*EXERCISE AIM*:
Transcribe the records below line by line, exactly as they read.

(Content revision data)
* * * *
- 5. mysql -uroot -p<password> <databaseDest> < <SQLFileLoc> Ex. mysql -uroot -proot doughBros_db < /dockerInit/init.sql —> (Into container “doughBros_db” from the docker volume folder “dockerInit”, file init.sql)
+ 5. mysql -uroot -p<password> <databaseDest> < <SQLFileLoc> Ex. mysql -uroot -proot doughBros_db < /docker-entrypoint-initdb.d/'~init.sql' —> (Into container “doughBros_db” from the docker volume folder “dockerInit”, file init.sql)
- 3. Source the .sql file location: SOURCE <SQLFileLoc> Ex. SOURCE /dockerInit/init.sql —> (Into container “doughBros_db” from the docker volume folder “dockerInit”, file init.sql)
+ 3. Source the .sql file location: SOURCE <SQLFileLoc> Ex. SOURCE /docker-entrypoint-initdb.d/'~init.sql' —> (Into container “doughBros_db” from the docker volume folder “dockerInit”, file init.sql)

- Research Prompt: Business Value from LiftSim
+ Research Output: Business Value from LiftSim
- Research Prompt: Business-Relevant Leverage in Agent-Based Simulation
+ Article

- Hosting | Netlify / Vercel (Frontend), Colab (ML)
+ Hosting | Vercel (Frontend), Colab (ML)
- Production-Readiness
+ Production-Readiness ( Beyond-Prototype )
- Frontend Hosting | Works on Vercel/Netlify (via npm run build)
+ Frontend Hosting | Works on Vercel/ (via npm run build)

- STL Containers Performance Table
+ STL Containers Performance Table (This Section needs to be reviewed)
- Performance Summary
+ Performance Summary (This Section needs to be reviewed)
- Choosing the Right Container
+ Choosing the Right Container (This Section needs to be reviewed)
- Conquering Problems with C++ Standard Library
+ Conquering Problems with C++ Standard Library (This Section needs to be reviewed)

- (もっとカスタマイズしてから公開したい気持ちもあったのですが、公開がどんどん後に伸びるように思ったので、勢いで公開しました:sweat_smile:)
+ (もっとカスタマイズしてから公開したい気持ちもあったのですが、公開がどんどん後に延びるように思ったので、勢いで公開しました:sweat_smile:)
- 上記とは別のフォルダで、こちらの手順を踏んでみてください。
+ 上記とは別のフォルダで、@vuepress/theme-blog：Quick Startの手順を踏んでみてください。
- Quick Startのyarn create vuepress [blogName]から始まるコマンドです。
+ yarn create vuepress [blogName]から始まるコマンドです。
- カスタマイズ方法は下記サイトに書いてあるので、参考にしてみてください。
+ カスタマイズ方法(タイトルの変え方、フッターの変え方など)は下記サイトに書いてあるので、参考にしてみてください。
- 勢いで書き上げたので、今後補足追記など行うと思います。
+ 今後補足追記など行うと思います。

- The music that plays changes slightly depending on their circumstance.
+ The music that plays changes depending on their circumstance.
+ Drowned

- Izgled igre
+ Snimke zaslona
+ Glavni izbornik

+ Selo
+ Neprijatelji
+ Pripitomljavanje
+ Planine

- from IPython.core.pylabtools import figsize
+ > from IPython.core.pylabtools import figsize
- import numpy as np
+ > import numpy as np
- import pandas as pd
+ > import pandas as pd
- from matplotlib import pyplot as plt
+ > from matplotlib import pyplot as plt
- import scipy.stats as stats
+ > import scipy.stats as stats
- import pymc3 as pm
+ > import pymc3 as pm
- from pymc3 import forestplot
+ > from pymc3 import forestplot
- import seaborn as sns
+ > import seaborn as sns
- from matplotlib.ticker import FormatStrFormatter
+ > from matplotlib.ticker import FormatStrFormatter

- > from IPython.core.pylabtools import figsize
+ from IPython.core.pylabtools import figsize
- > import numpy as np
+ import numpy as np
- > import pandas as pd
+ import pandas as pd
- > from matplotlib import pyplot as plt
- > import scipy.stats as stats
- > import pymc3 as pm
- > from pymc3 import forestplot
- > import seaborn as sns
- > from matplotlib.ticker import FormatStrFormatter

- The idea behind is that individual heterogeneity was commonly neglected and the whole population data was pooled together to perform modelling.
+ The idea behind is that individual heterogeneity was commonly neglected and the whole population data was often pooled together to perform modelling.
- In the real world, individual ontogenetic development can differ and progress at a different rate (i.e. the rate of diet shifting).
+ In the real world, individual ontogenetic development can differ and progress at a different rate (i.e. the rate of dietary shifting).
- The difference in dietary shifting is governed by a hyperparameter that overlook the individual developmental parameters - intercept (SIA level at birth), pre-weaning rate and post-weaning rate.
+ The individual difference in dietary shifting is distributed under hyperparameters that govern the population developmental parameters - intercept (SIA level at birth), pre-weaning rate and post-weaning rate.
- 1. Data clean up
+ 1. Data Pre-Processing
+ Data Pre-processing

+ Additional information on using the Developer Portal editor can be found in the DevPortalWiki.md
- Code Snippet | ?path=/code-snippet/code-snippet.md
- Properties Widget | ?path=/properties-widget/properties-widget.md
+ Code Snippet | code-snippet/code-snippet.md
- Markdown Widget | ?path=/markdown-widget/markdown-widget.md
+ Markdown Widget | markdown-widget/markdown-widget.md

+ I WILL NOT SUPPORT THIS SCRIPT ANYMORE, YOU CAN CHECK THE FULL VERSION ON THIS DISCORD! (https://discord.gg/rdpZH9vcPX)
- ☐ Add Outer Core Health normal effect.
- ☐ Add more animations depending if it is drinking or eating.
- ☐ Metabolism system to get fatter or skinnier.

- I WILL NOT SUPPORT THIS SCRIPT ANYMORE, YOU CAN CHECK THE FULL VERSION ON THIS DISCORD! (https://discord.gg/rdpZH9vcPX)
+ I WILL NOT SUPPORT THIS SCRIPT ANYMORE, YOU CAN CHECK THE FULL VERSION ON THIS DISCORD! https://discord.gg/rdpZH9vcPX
* * * *
*RESULT OF THIS TASK*:
- 5. mysql -uroot -p<password> <databaseDest> < <SQLFileLoc> Ex. mysql -uroot -proot doughBros_db < /dockerInit/init.sql —> (Into container “doughBros_db” from the docker volume folder “dockerInit”, file init.sql)
+ 5. mysql -uroot -p<password> <databaseDest> < <SQLFileLoc> Ex. mysql -uroot -proot doughBros_db < /docker-entrypoint-initdb.d/'~init.sql' —> (Into container “doughBros_db” from the docker volume folder “dockerInit”, file init.sql)
- 3. Source the .sql file location: SOURCE <SQLFileLoc> Ex. SOURCE /dockerInit/init.sql —> (Into container “doughBros_db” from the docker volume folder “dockerInit”, file init.sql)
+ 3. Source the .sql file location: SOURCE <SQLFileLoc> Ex. SOURCE /docker-entrypoint-initdb.d/'~init.sql' —> (Into container “doughBros_db” from the docker volume folder “dockerInit”, file init.sql)

- Research Prompt: Business Value from LiftSim
+ Research Output: Business Value from LiftSim
- Research Prompt: Business-Relevant Leverage in Agent-Based Simulation
+ Article

- Hosting | Netlify / Vercel (Frontend), Colab (ML)
+ Hosting | Vercel (Frontend), Colab (ML)
- Production-Readiness
+ Production-Readiness ( Beyond-Prototype )
- Frontend Hosting | Works on Vercel/Netlify (via npm run build)
+ Frontend Hosting | Works on Vercel/ (via npm run build)

- STL Containers Performance Table
+ STL Containers Performance Table (This Section needs to be reviewed)
- Performance Summary
+ Performance Summary (This Section needs to be reviewed)
- Choosing the Right Container
+ Choosing the Right Container (This Section needs to be reviewed)
- Conquering Problems with C++ Standard Library
+ Conquering Problems with C++ Standard Library (This Section needs to be reviewed)

- (もっとカスタマイズしてから公開したい気持ちもあったのですが、公開がどんどん後に伸びるように思ったので、勢いで公開しました:sweat_smile:)
+ (もっとカスタマイズしてから公開したい気持ちもあったのですが、公開がどんどん後に延びるように思ったので、勢いで公開しました:sweat_smile:)
- 上記とは別のフォルダで、こちらの手順を踏んでみてください。
+ 上記とは別のフォルダで、@vuepress/theme-blog：Quick Startの手順を踏んでみてください。
- Quick Startのyarn create vuepress [blogName]から始まるコマンドです。
+ yarn create vuepress [blogName]から始まるコマンドです。
- カスタマイズ方法は下記サイトに書いてあるので、参考にしてみてください。
+ カスタマイズ方法(タイトルの変え方、フッターの変え方など)は下記サイトに書いてあるので、参考にしてみてください。
- 勢いで書き上げたので、今後補足追記など行うと思います。
+ 今後補足追記など行うと思います。

- The music that plays changes slightly depending on their circumstance.
+ The music that plays changes depending on their circumstance.
+ Drowned

- Izgled igre
+ Snimke zaslona
+ Glavni izbornik

+ Selo
+ Neprijatelji
+ Pripitomljavanje
+ Planine

- from IPython.core.pylabtools import figsize
+ > from IPython.core.pylabtools import figsize
- import numpy as np
+ > import numpy as np
- import pandas as pd
+ > import pandas as pd
- from matplotlib import pyplot as plt
+ > from matplotlib import pyplot as plt
- import scipy.stats as stats
+ > import scipy.stats as stats
- import pymc3 as pm
+ > import pymc3 as pm
- from pymc3 import forestplot
+ > from pymc3 import forestplot
- import seaborn as sns
+ > import seaborn as sns
- from matplotlib.ticker import FormatStrFormatter
+ > from matplotlib.ticker import FormatStrFormatter

- > from IPython.core.pylabtools import figsize
+ from IPython.core.pylabtools import figsize
- > import numpy as np
+ import numpy as np
- > import pandas as pd
+ import pandas as pd
- > from matplotlib import pyplot as plt
- > import scipy.stats as stats
- > import pymc3 as pm
- > from pymc3 import forestplot
- > import seaborn as sns
- > from matplotlib.ticker import FormatStrFormatter

- The idea behind is that individual heterogeneity was commonly neglected and the whole population data was pooled together to perform modelling.
+ The idea behind is that individual heterogeneity was commonly neglected and the whole population data was often pooled together to perform modelling.
- In the real world, individual ontogenetic development can differ and progress at a different rate (i.e. the rate of diet shifting).
+ In the real world, individual ontogenetic development can differ and progress at a different rate (i.e. the rate of dietary shifting).
- The difference in dietary shifting is governed by a hyperparameter that overlook the individual developmental parameters - intercept (SIA level at birth), pre-weaning rate and post-weaning rate.
+ The individual difference in dietary shifting is distributed under hyperparameters that govern the population developmental parameters - intercept (SIA level at birth), pre-weaning rate and post-weaning rate.
- 1. Data clean up
+ 1. Data Pre-Processing
+ Data Pre-processing

+ Additional information on using the Developer Portal editor can be found in the DevPortalWiki.md
- Code Snippet | ?path=/code-snippet/code-snippet.md
- Properties Widget | ?path=/properties-widget/properties-widget.md
+ Code Snippet | code-snippet/code-snippet.md
- Markdown Widget | ?path=/markdown-widget/markdown-widget.md
+ Markdown Widget | markdown-widget/markdown-widget.md

+ I WILL NOT SUPPORT THIS SCRIPT ANYMORE, YOU CAN CHECK THE FULL VERSION ON THIS DISCORD! (https://discord.gg/rdpZH9vcPX)
- ☐ Add Outer Core Health normal effect.
- ☐ Add more animations depending if it is drinking or eating.
- ☐ Metabolism system to get fatter or skinnier.

- I WILL NOT SUPPORT THIS SCRIPT ANYMORE, YOU CAN CHECK THE FULL VERSION ON THIS DISCORD! (https://discord.gg/rdpZH9vcPX)
+ I WILL NOT SUPPORT THIS SCRIPT ANYMORE, YOU CAN CHECK THE FULL VERSION ON THIS DISCORD! https://discord.gg/rdpZH9vcPX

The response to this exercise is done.